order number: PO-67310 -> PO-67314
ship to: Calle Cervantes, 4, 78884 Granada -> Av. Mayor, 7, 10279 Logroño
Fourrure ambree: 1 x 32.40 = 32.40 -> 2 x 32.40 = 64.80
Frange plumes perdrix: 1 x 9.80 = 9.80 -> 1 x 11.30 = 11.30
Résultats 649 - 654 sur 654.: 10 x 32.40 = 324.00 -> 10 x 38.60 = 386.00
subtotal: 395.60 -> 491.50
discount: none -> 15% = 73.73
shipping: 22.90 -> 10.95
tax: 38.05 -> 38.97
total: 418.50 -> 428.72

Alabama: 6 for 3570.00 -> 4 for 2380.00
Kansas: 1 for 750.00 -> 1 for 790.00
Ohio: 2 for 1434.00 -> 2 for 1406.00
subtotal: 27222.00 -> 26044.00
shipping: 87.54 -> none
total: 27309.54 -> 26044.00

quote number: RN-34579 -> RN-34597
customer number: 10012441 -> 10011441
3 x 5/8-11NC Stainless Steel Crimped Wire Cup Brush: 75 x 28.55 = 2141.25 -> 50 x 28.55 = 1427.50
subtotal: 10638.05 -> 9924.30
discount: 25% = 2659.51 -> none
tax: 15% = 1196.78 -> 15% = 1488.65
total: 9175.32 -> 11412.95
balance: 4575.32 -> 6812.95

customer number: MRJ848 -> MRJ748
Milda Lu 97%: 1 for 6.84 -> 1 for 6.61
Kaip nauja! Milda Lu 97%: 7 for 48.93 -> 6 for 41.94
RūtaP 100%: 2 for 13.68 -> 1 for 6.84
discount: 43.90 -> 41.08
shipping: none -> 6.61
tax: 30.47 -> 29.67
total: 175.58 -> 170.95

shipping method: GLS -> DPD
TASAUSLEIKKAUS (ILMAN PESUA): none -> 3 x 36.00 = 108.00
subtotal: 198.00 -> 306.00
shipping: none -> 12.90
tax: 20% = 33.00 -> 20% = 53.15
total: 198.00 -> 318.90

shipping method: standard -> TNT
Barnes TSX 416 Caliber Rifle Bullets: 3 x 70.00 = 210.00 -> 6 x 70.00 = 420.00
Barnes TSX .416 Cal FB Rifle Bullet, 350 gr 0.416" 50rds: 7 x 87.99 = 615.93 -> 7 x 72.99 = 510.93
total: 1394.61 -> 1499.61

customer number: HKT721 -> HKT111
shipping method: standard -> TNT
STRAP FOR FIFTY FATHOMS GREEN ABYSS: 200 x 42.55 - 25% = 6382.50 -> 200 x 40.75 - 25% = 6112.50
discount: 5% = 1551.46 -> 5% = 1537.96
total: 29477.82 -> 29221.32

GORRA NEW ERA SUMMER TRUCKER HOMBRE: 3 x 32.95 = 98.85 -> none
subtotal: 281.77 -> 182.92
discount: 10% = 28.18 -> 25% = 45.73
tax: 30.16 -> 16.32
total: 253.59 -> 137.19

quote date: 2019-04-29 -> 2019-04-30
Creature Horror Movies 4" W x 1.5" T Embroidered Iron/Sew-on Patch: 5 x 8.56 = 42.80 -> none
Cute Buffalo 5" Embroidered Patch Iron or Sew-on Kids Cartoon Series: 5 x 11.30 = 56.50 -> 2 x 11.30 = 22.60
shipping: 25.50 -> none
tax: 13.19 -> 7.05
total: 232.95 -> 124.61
☆ ☆ ☆ ☆ ☆ ☆ ☆
WHAT IS EXPECTED:
Within the listing above, extract exactly the lines from the line with "ship to: Calle" to the line with "Ohio: 2 for 1434.00 -> 2 for 1406.00", the two named lines included, and no others.

COMPLETED TASK:
ship to: Calle Cervantes, 4, 78884 Granada -> Av. Mayor, 7, 10279 Logroño
Fourrure ambree: 1 x 32.40 = 32.40 -> 2 x 32.40 = 64.80
Frange plumes perdrix: 1 x 9.80 = 9.80 -> 1 x 11.30 = 11.30
Résultats 649 - 654 sur 654.: 10 x 32.40 = 324.00 -> 10 x 38.60 = 386.00
subtotal: 395.60 -> 491.50
discount: none -> 15% = 73.73
shipping: 22.90 -> 10.95
tax: 38.05 -> 38.97
total: 418.50 -> 428.72

Alabama: 6 for 3570.00 -> 4 for 2380.00
Kansas: 1 for 750.00 -> 1 for 790.00
Ohio: 2 for 1434.00 -> 2 for 1406.00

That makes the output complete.